Well, the night was fine, we get to the airport eh next morning for our flight, did  I forget to mention the food vouchers they gave us too? Anyway, we have breakfast and are looking for where to purchase snacks for the flight home, a connecting flight from Orland to Clevland then Clevland to Los Angeles. Only one store that sells snacks that will accept vouchers in the terminal. A little annoying but, still workable. We board and make the two-hour flight to Cleveland no problem, even talk the whole way there with the lady sitting next to us. We choose to not get off the plane since it will be the same one taking us home. I've had some water to keep hydrated, and eaten some trail mix and a handful of M&M's after boarding almost three hours after breakfast. I have no Dramamine or any kind of motion sickness medication because I have never had a problem flying. I drink a little bit of soda so that I at least have some electrolytes (I know juice would have been better, but the caffeine was nice so I didn't have a headache) and I'm not depelteing anything by drinking only water. Stupid me.

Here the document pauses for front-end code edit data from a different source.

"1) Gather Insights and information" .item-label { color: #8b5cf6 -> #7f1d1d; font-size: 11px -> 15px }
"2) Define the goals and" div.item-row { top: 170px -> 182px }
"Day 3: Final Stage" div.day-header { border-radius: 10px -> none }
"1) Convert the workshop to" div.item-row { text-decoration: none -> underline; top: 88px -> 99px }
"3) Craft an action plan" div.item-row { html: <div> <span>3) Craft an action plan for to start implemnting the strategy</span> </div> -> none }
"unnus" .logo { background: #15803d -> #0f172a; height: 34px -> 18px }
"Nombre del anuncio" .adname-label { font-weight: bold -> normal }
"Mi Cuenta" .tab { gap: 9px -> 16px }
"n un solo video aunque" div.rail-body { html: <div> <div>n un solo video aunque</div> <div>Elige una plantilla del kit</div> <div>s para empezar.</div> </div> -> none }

Halfway through the flight to L.A., we hit some turbulence. Not a whole lot, but enough for me to be a little wary. We get through it alright and have even made friends with the person sitting next to us this flight, too. She teaches high school French and college Arabic. Her family is sitting across the aisle and joins in from time to time. I try to sleep so that I don't feel the turbulence and have less chance of getting a headache while on the plane. I don't even sleep that much, or that well. Soon enough we hit some more turbulence and I am feeling it. I look around as a precautionary measure and signal for the attendant at the front (we are in row 7) to let her know I need something and ask Eric to check his seat as well. No air sickness bags. I am wearing a dress with a V-neck and sandals. The lady next to me is looking for her bag as well so that I can use it if I need, and by this point, I am sure I will need it, but not sure when. We are all three frantically looking for bags, the flight attendant at the front is trying to signal someone at the back of the plane, and I am ready to blow. I throw up all over myself and the back of the seat, managing to project onto the person directly in front of me as well. In her hair, on her jacket. I am horrified, embarrassed, afraid to get up and clean myself because it is literally in my bra and all down the front of my dress. The back of the seat is covered along with the snacks I was eating and drinking. The flight attendants find seats for the lady next to me and in front of her because who would stay next to a vomit smelling seat while the girl cleans herself up.

Walking up the aisle to the bathroom is mortifying and I can't meet anyone's gaze because I am so embarrassed. Eric was allowed to go help me clean up in the bathroom, thank God. Crying in the bathroom I'm trying to clean up the vomit on Eric's shirt and jeans. He is trying to clean up everything on the front of my dress and scoop out what is in my bra and eventually I have to take the dress off to try and make it look decent. They give me a lavender perfume that does nothing to cover up the smell and is only a trial bottle so it is gone immediately. The poor attendants Are trying to clean up the area as best they can. The girl I threw up on is being a total ***** (use your imagination) and blaming me for the airlines inability to be prepared. 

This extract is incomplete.